[Revision tracking records]
=== Section Start ===
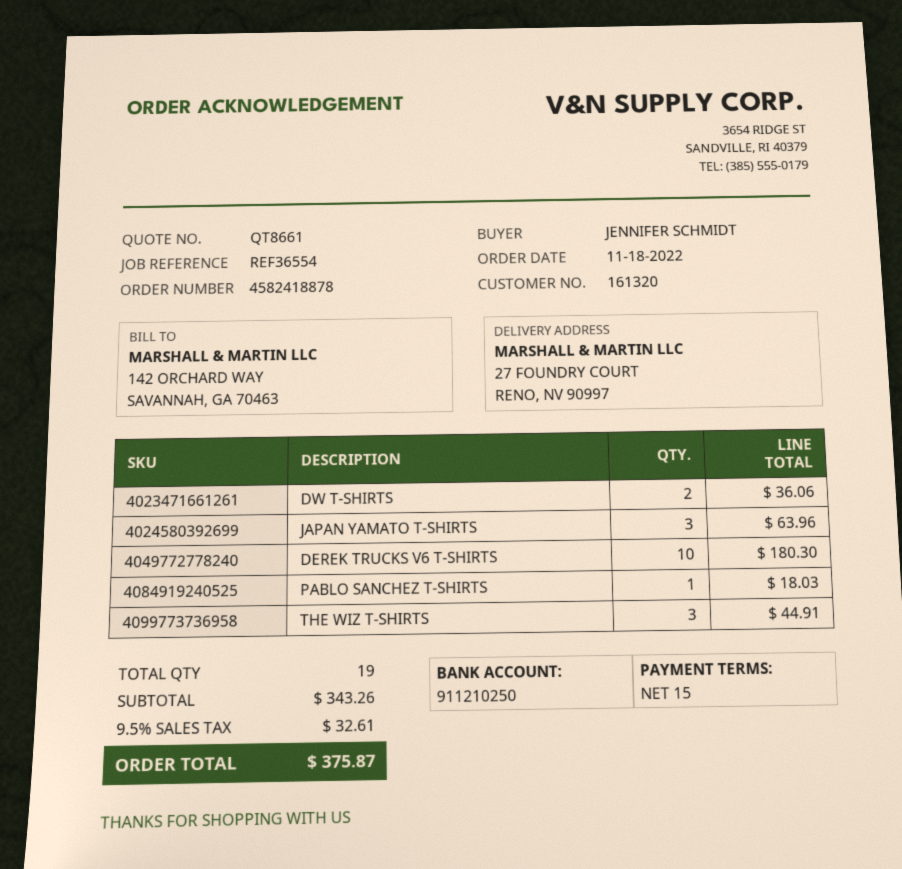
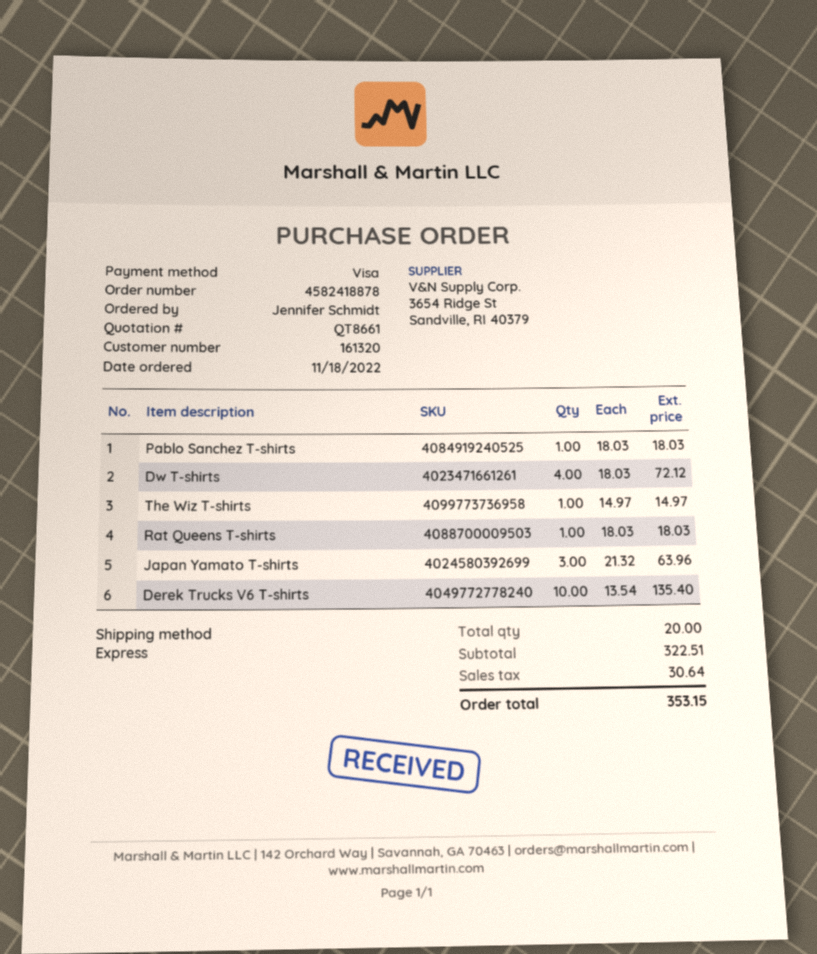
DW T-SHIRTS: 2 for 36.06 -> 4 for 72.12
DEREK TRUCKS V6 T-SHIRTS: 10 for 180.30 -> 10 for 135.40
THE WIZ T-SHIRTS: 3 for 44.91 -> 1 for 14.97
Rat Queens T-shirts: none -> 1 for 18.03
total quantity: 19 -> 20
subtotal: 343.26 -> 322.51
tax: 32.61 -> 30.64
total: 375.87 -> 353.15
=== Section End ===
_TO DO_. Skipping any images, write out all the data exactly.

_RESPONSE BOX_.
DW T-SHIRTS: 2 for 36.06 -> 4 for 72.12
DEREK TRUCKS V6 T-SHIRTS: 10 for 180.30 -> 10 for 135.40
THE WIZ T-SHIRTS: 3 for 44.91 -> 1 for 14.97
Rat Queens T-shirts: none -> 1 for 18.03
total quantity: 19 -> 20
subtotal: 343.26 -> 322.51
tax: 32.61 -> 30.64
total: 375.87 -> 353.15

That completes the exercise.